Discussion
This study addressed the issues of caregiver strain, QoL, and symptom distress among dyads of African American cancer survivors and their primary caregivers. Theoretically, it is believed that although there are interactions between the survivors' symptom distress and the amount of caregiver strain, the issue of QoL provides an additional level of interaction that influences both these issues. Adding to the complexity of these interactions is the fact that cultural, economic, environmental factors and attitudes and beliefs play a role in the cancer experience among African Americans. Although total scores of instruments that measure caregiver strain are important, it is equally important to understand the areas that are the most burdensome to the caregiver. Furthermore, it may be more likely that caregiver strain is not an "all or none" phenomenon and may actually exist on a continuum. Therefore, this study looked at caregiver burden from the perspective of having high versus low strain. More than half of these caregivers reported feeling completely overwhelmed. This finding is consistent with those reported by Houldin, who taped face-to-face interviews of survivor-caregiver African American dyads. Participants reported significant personal, relational, and work changes; difficulty maintaining a positive attitude; and difficulty coping and struggled to find a balance in their lives.

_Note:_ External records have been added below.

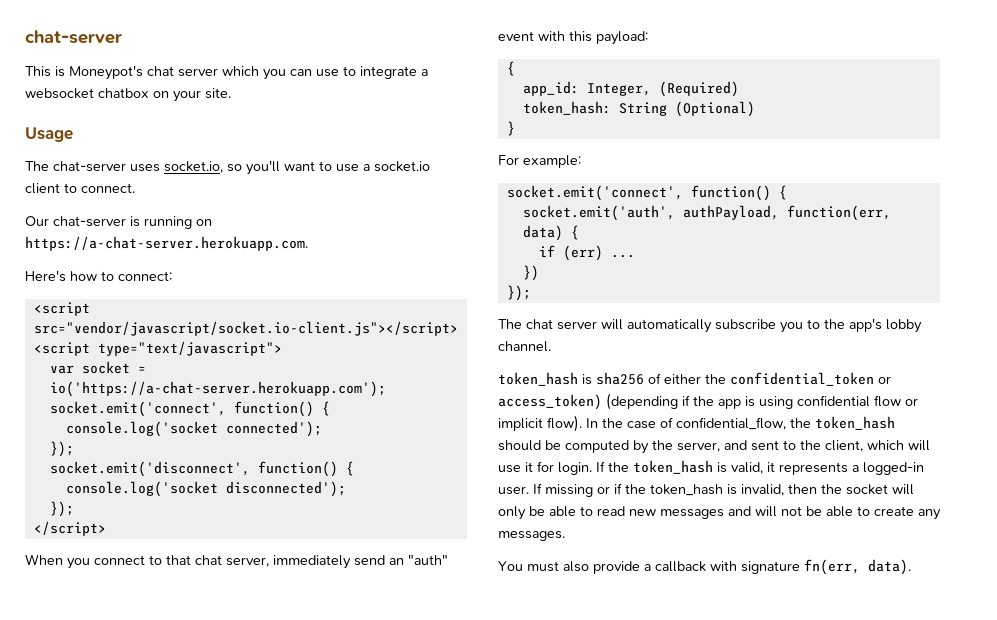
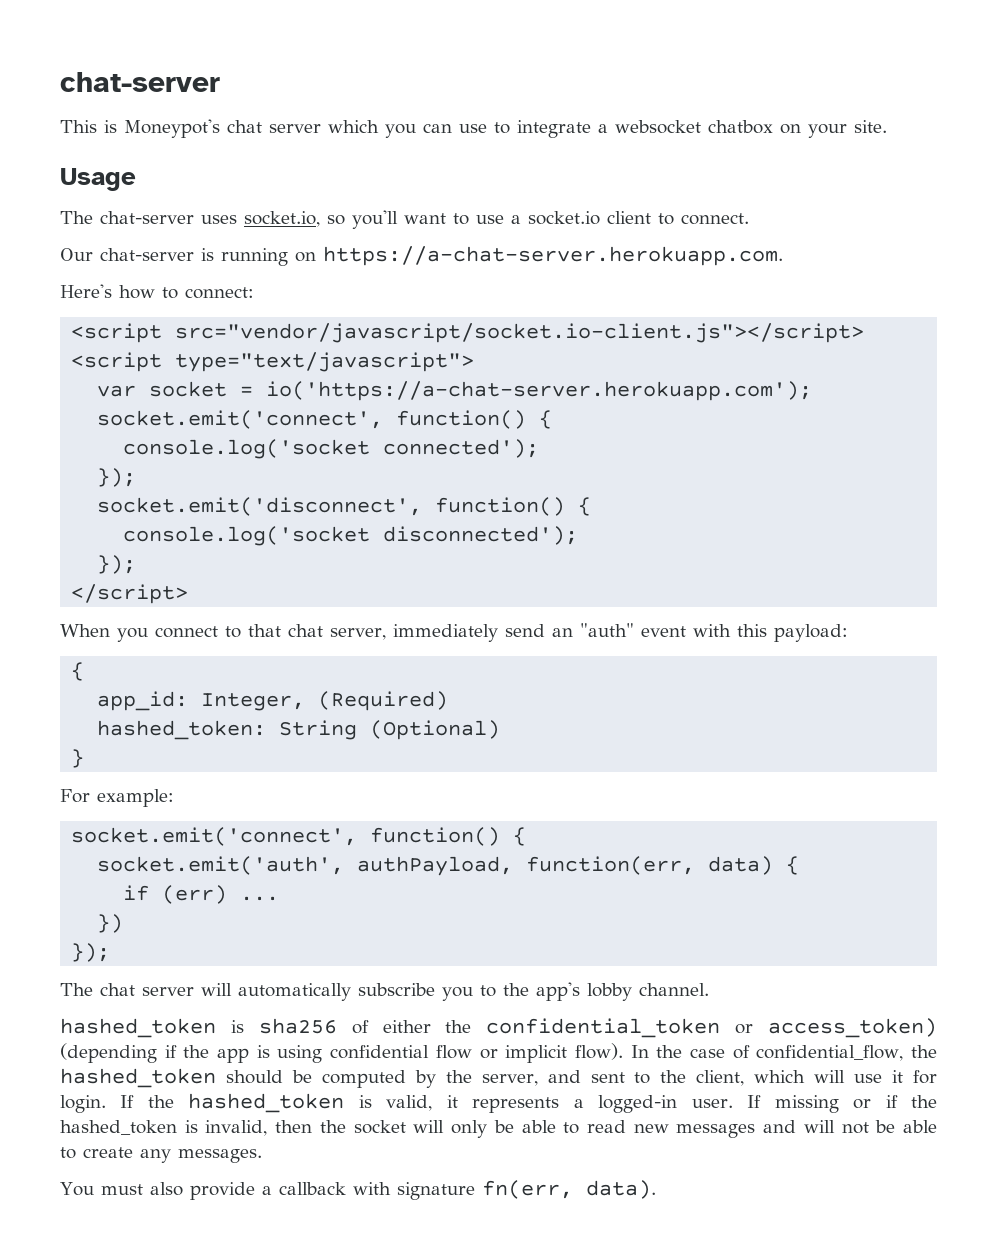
[522,101,611,115] token_hash: -> [97,720,267,740] hashed_token:
[498,372,578,386] token_hash -> [60,1018,216,1038] hashed_token
[815,416,895,430] token_hash -> [60,1068,216,1088] hashed_token
[633,460,713,474] token_hash -> [188,1093,345,1113] hashed_token
[650,484,723,496] token_hash -> [60,1120,177,1135] hashed_token

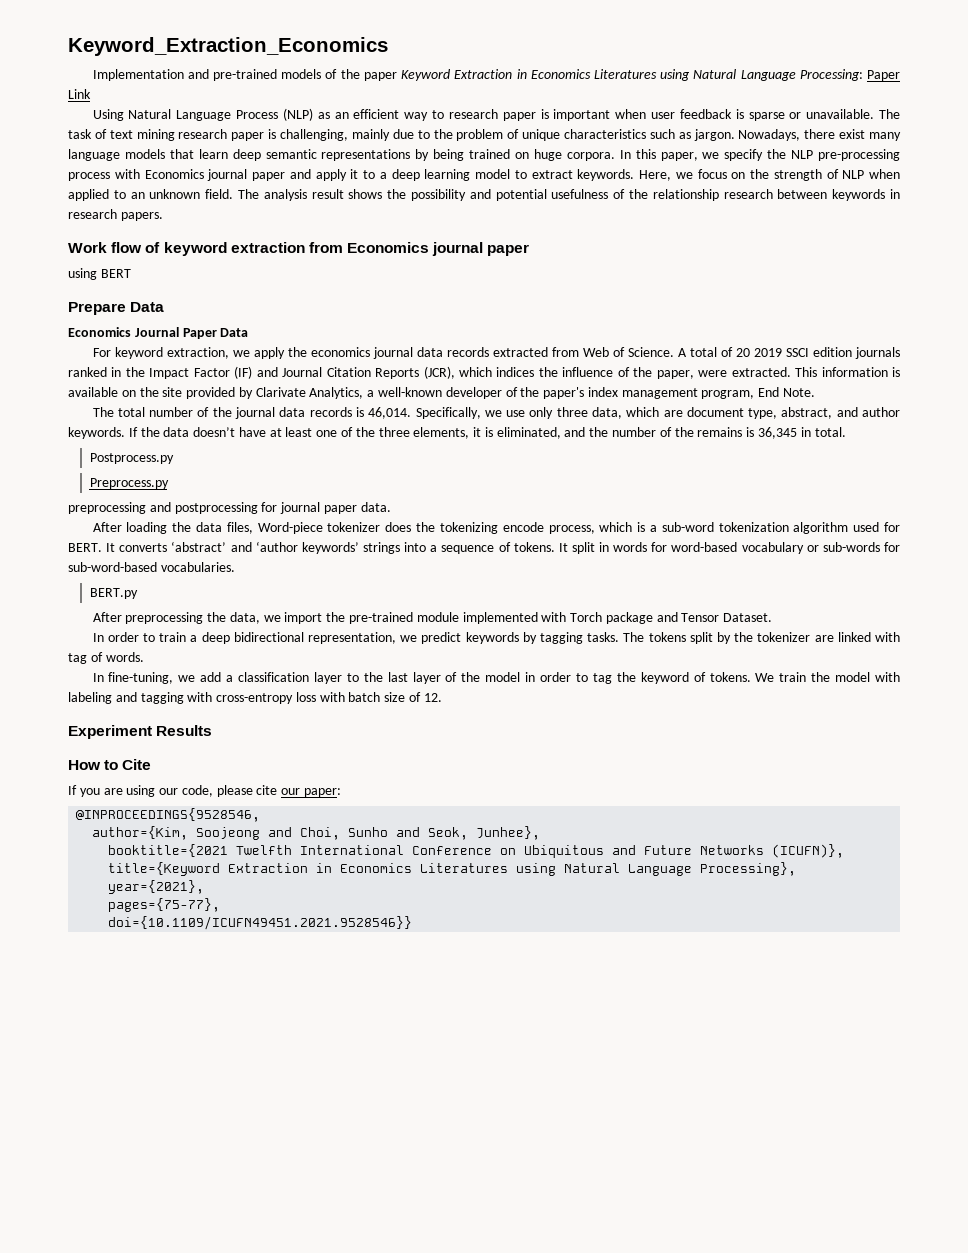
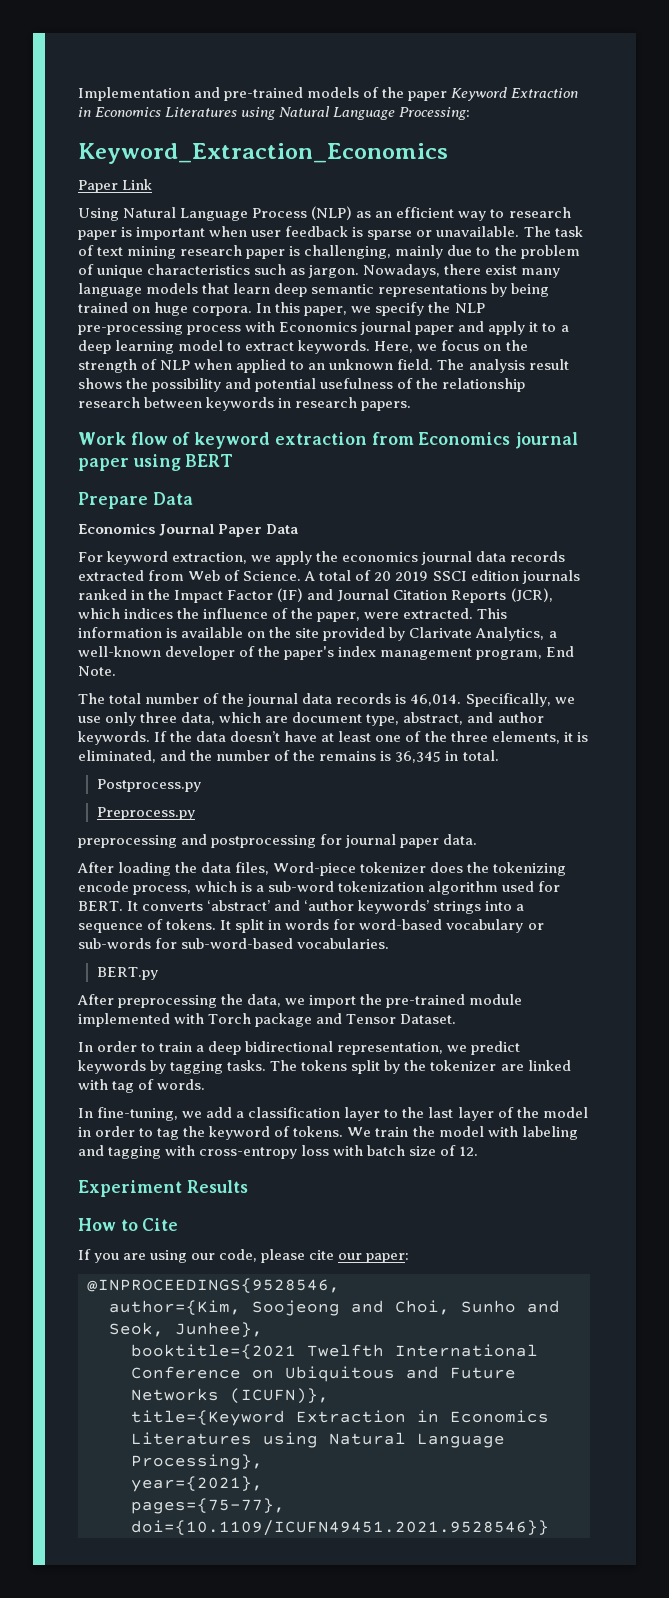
[68,37,388,56] Keyword_Extraction_Economics // -> (78, 94) none
(863, 75) none -> [78,143,448,164] // Keyword_Extraction_Economics //
(530, 250) // -> (129, 464) none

The current study also evaluated the relationship between the caregivers' strain and their QoL. Overall, caregivers in this sample had lower QoL scores on several of the subscales (physical functioning, role-physical, general health, social functioning, role-emotional, mental health, and physical and mental component summary score) when compared with the general population without cancer. Caregivers with higher levels of strain reported more bodily pain, poorer social functioning, and poorer role functioning. These facts allow for speculation that the tasks of giving care could easily affect whether the caregiver was able to complete his/her other roles and could also affect his/her ability to participate in his/her usual social activities. The relationship between caregiver strain and bodily pain is even more complex. Pain reported by caregivers could be related to their individual health but could also be related to the amount and level of tasks required to give care.
Perhaps not surprisingly, the survivors had lower QoL scores compared with the caregivers. There were moderately strong relationships between survivors' QoL (role function, bodily pain, general health, social functioning, normalized physical component score) and the level of caregiver strain. These findings suggest that caregivers experience greater strain when caring for survivors with poorer QoL. Findings also showed that caregiver strain was the predictor of caregivers' QoL instead of demographic factors (gender, education, income, marital status) when placed in a regression model. Previous research suggests that African American caregivers may be less likely to utilize support services. This lack of use may be related to financial constraints or lack of knowledge of the availability and eligibility for these types of services.